Moving block set (colimator), which shaped the X-ray beam to adjust it to the treatment area.
X-ray ion camera, which measured the power of the beam.

The patient is placed on a fixed stretcher. Above it is a rotating plate to which the components that modify the electron beam are attached. The turntable has one position for X-ray (photon) mode, another position for electron mode, and a third position for visible light adjustments. In this position an electron beam is not expected, and light reflecting off a stainless steel mirror simulates the beam. In this position there is no ion chamber to act as a delivered radiation dosimeter because the radiation beam is not expected to function. The turntable has microswitches that indicate the position to the computer. When the plate is in one of the three fixed positions allowed, a plunger locks it by interlocking. In these types of machines, electromechanical locks were traditionally used to ensure that the turntable was in the correct position before starting the treatment. On the Therac-25 they were replaced by software checks.

Cases

Kennstone Regional Oncology Center, 1985

A Therac-25 had been operating for six months in Marietta, Georgia, United States, and on June 3, 1983, it applied radiation therapy after a lumpectomy to a 61-year-old woman. The treatment was 10 MeV of electrons. The patient felt a burning heat in the area. In the following days she had reddening of the area, her shoulder locked up and she had spasms. Her redness moved from her chest to her back, indicating a radiation burn, but the doctors couldn't explain it. The hospital physicist consulted AECL about the incident. He calculated that the applied dose was between 15,000 and 20,000 rad (radiation absorbed dose ) when it should have been 200 rad. A dose of 1000 rad can be deadly for whole body radiation. In October 1985 the patient sued the hospital and the manufacturer of the machine. In November 1985 AECL was notified of the lawsuit. In March 1986 AECL informed the FDA that it had received a complaint from the patient.

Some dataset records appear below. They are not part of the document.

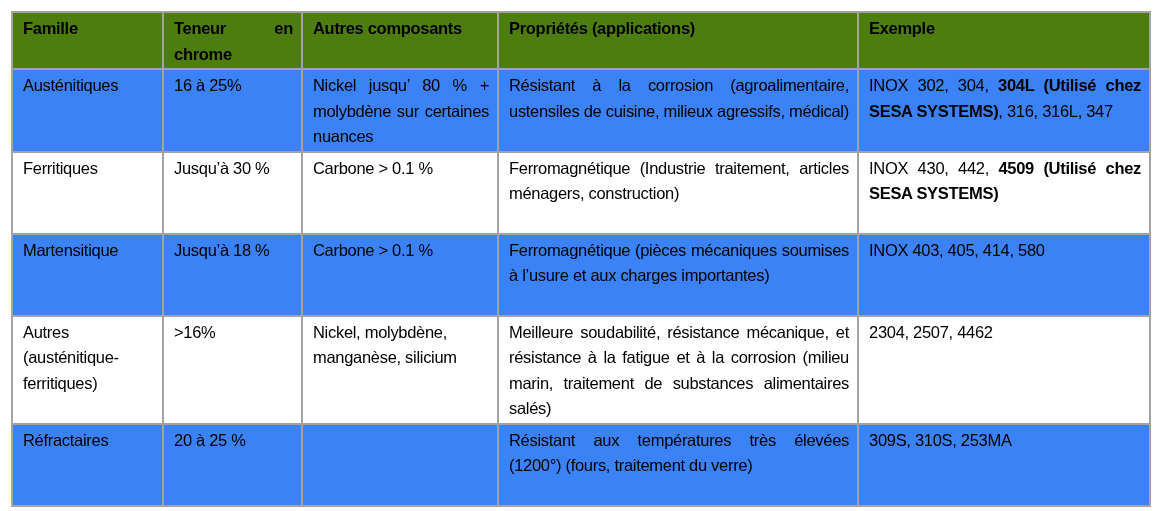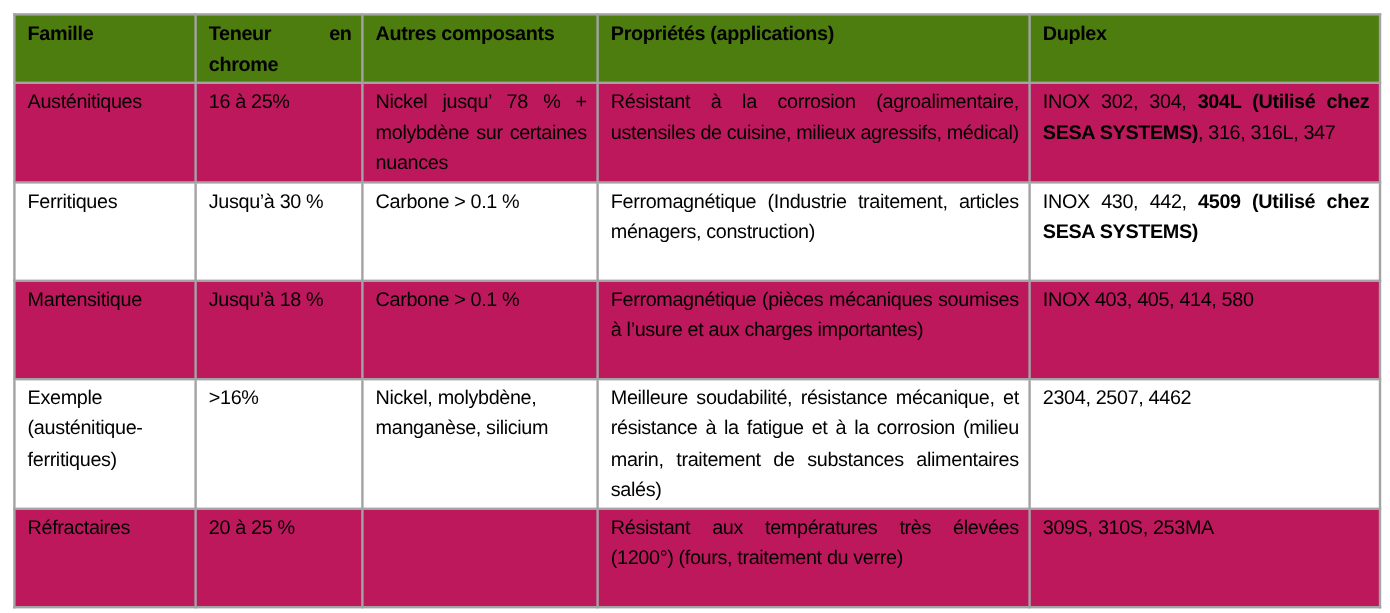--- a/index.html
+++ b/index.html
@@ -57,7 +57,7 @@
       <th class="just">Teneur en chrome</th>
       <th>Autres composants</th>
       <th>Propriétés (applications)</th>
-      <th>Duplex</th>
+      <th>Exemple</th>
     </tr>
   </thead>
   <tbody>

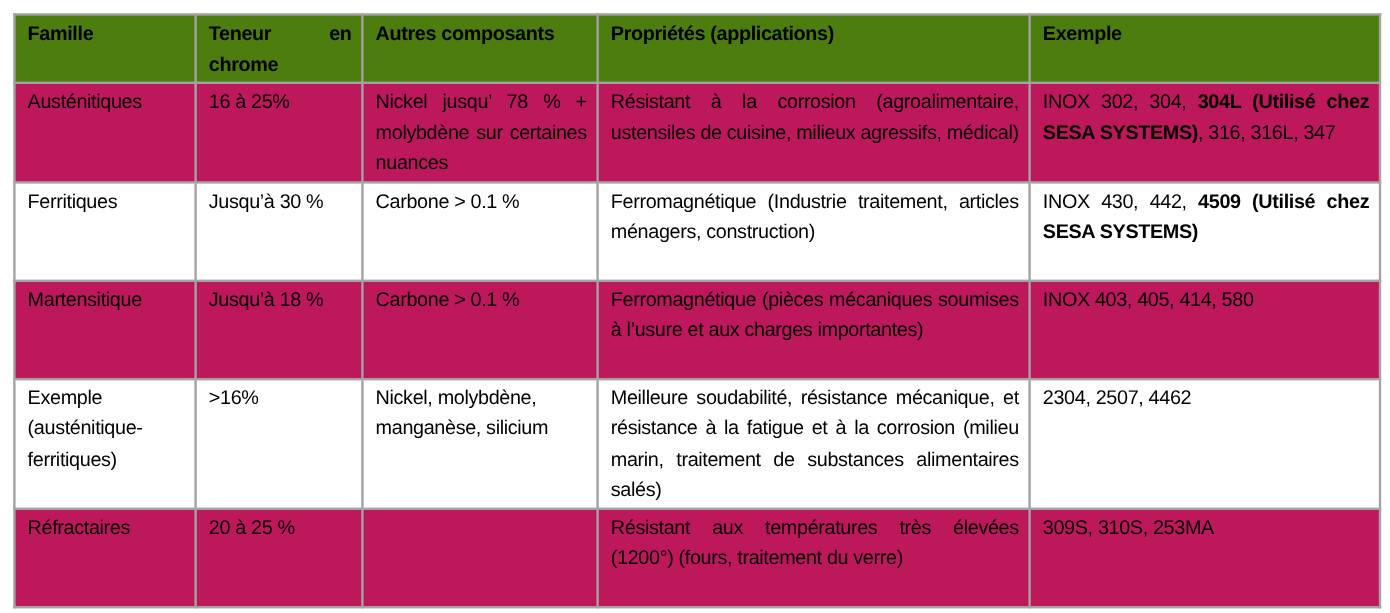--- a/index.html
+++ b/index.html
@@ -24,7 +24,7 @@
   }
   table.inox th { font-weight: bold; text-align: left; }
   table.inox th.just { text-align: justify; text-align-last: left; }
-  tr.gray td { background: #be185d; }
+  tr.gray td { background: #3b82f6; }
   tr.white td { background: #ffffff; }
   tr.hdr th { background: #4d7c0f; height: 48px; }
   td.fam { font-weight: bold; text-align: left; }

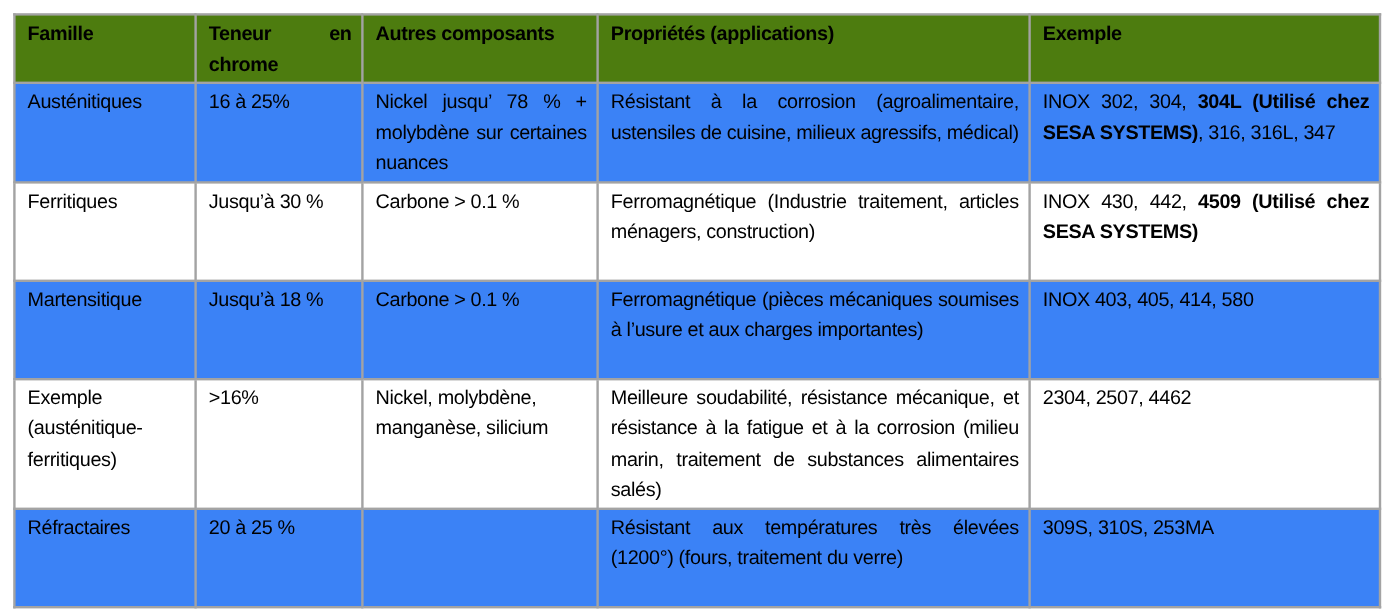--- a/index.html
+++ b/index.html
@@ -64,7 +64,7 @@
     <tr class="gray r1">
       <td class="fam">Austénitiques</td>
       <td>16 à 25%</td>
-      <td>Nickel jusqu’ 78 % + molybdène sur certaines nuances</td>
+      <td>Nickel jusqu’ 80 % + molybdène sur certaines nuances</td>
       <td>Résistant à la corrosion (agroalimentaire, ustensiles de cuisine, milieux agressifs, médical)</td>
       <td><span>INOX 302, 304, </span><span class="b">304L (Utilisé chez SESA SYSTEMS)</span><span>, 316, 316L, 347</span></td>
     </tr>

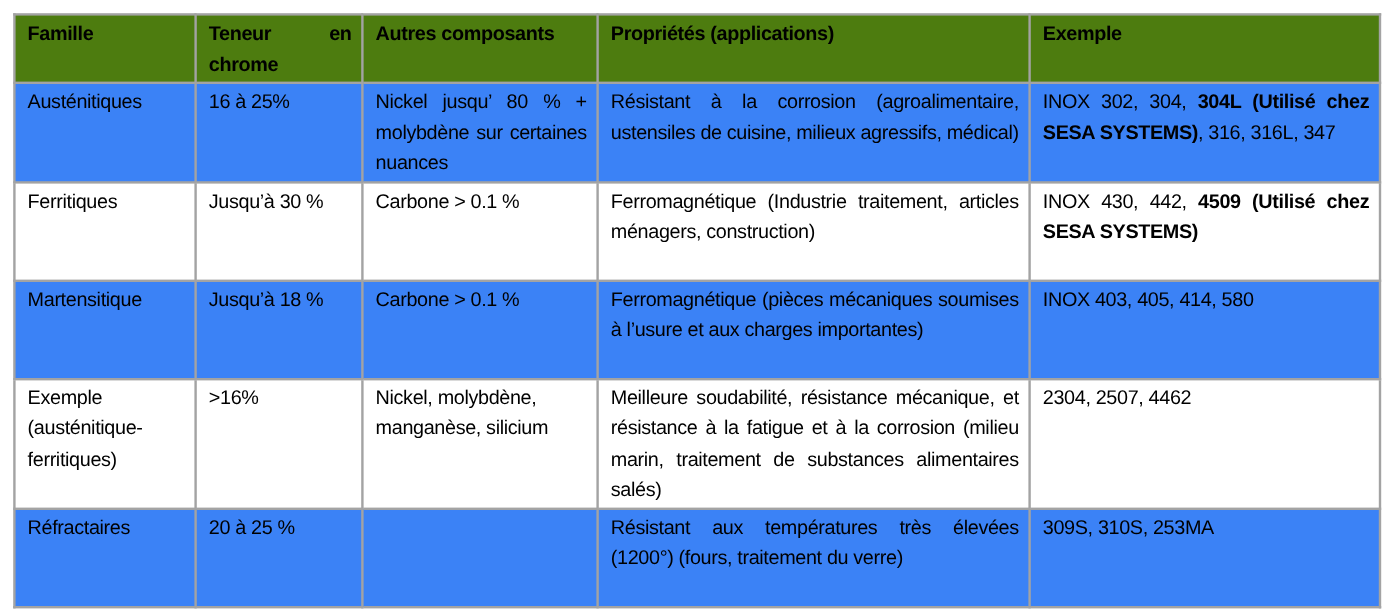--- a/index.html
+++ b/index.html
@@ -83,7 +83,7 @@
       <td><span>INOX 403, 405, 414, 580</span><span class="b"></span><span></span></td>
     </tr>
     <tr class="white r4">
-      <td class="fam">Exemple (austénitique-ferritiques)</td>
+      <td class="fam">Autres (austénitique-ferritiques)</td>
       <td>&gt;16%</td>
       <td style="text-align:left;">Nickel, molybdène, manganèse, silicium</td>
       <td>Meilleure soudabilité, résistance mécanique, et résistance à la fatigue et à la corrosion (milieu marin, traitement de substances alimentaires salés)</td>

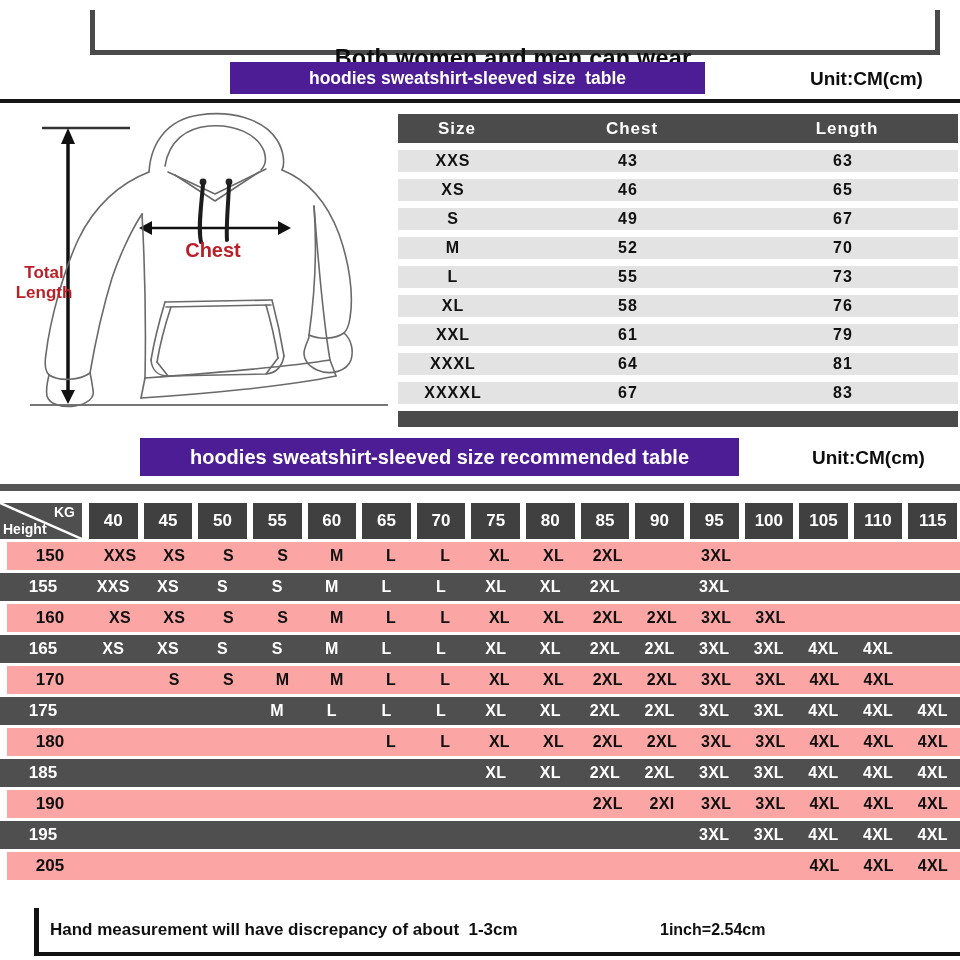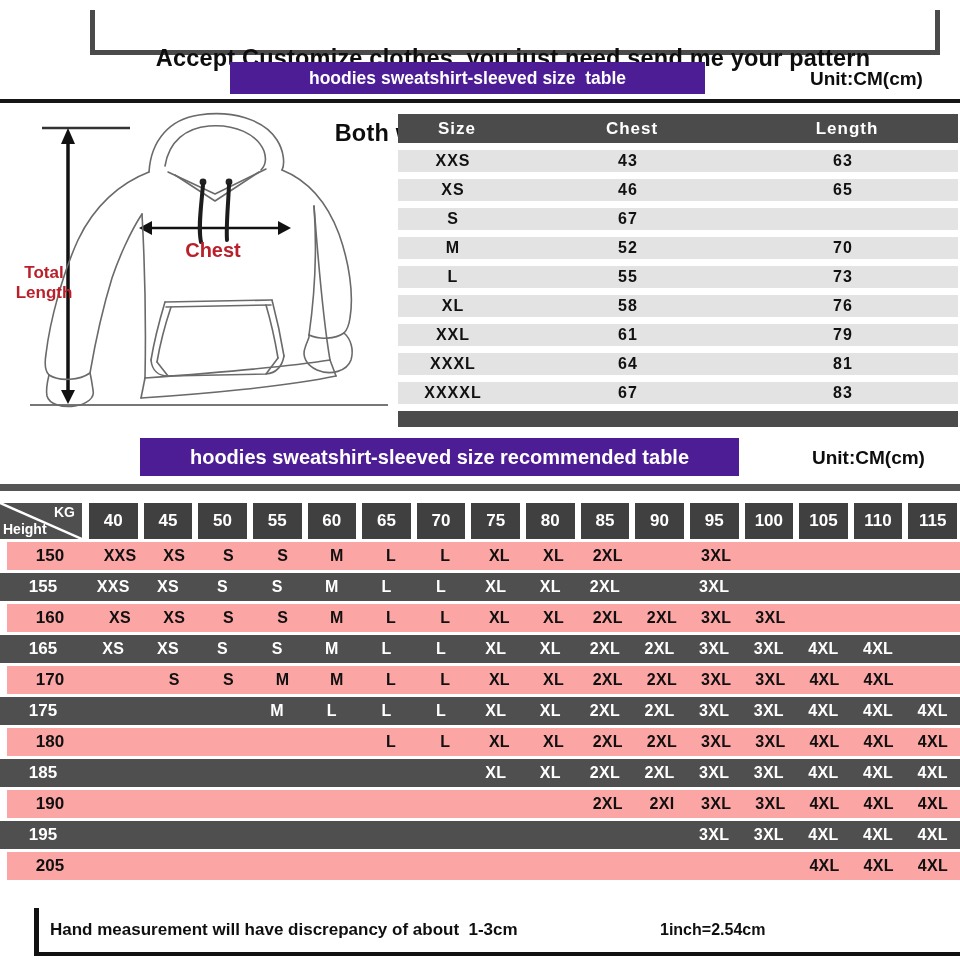--- a/index.html
+++ b/index.html
@@ -63,7 +63,6 @@
 
   <div class="banner-frame"></div>
   <div class="banner-text">
-    <div>Accept Customize clothes, you just need send me your pattern</div>
     <div>Both women and men can wear</div>
   </div>
 

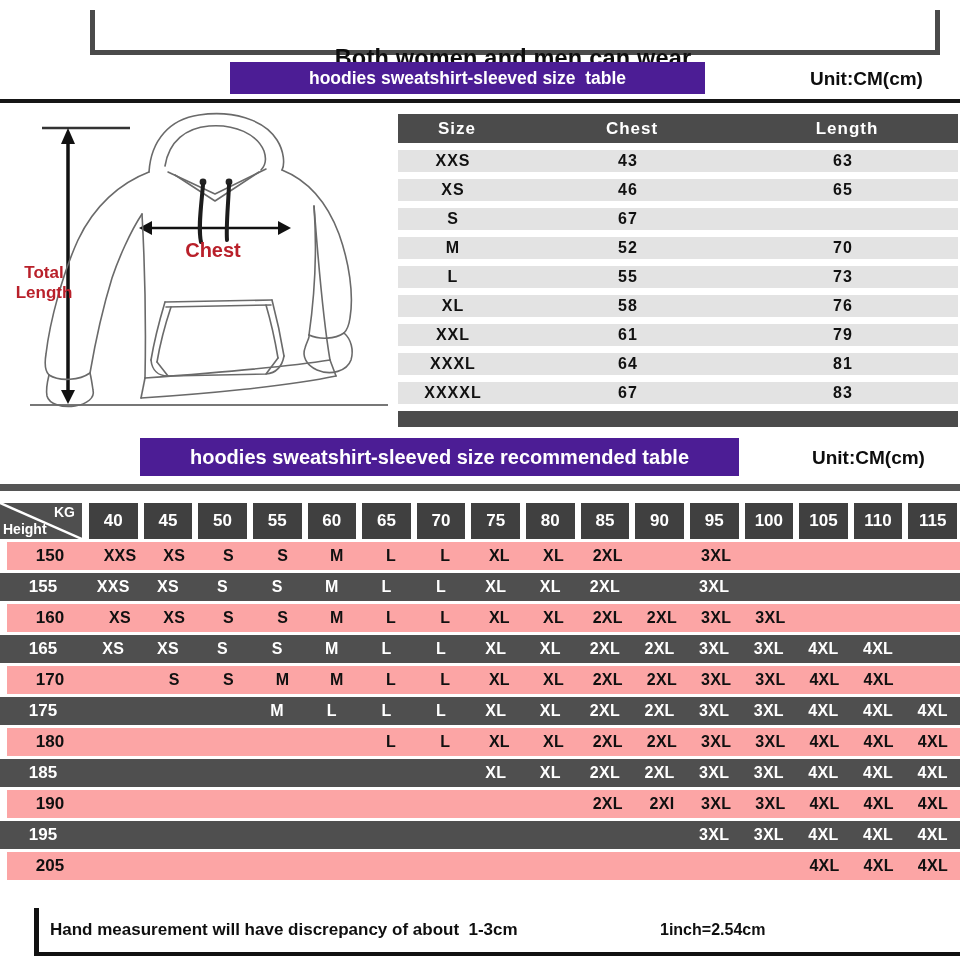--- a/index.html
+++ b/index.html
@@ -148,6 +148,7 @@
         </div>
         <div class="st-row">
           <div class="st-cell">S</div>
+          <div class="st-cell">49</div>
           <div class="st-cell">67</div>
         </div>
         <div class="st-row">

Due to the radiation overdose, her chest had to be surgically removed, an arm and shoulder were immobilized, and she was in constant pain. The treatment printout function was not activated at the time of treatment and there was no record of the applied radiation data. An out-of-court settlement was reached to resolve the lawsuit.

Ontario Cancer Foundation, 1985

DEC VT-100 terminal.

The Therac-25 had been in operation in the clinic for six months when on July 26, 1985 a 40-year-old patient was receiving her 24th treatment for cervical cancer. The operator activated the treatment, but at five seconds the machine stopped with the error message “H-tilt”, the treatment pause indication and the dosimeter indicating that no radiation had been applied. The operator pressed the P (Proceed: continue). The machine stopped again. The operator repeated the process five times until the machine stopped the treatment. A technician was called and found no problem. The machine treated six other patients on the same day.

The patient complained of burning and swelling in the area and was hospitalized on July 30. She was suspected of a radiation overdose and the machine was taken out of service. On November 3, 1985, the patient herself died of cancer, although the autopsy mentioned that if she had not died then, she would have had to have a hip replacement due to damage from the radiation overdose. A technician estimated that she received between 13,000 and 17,000 rad.

The incident was reported to the FDA and the Canadian Radiation Protection Bureau.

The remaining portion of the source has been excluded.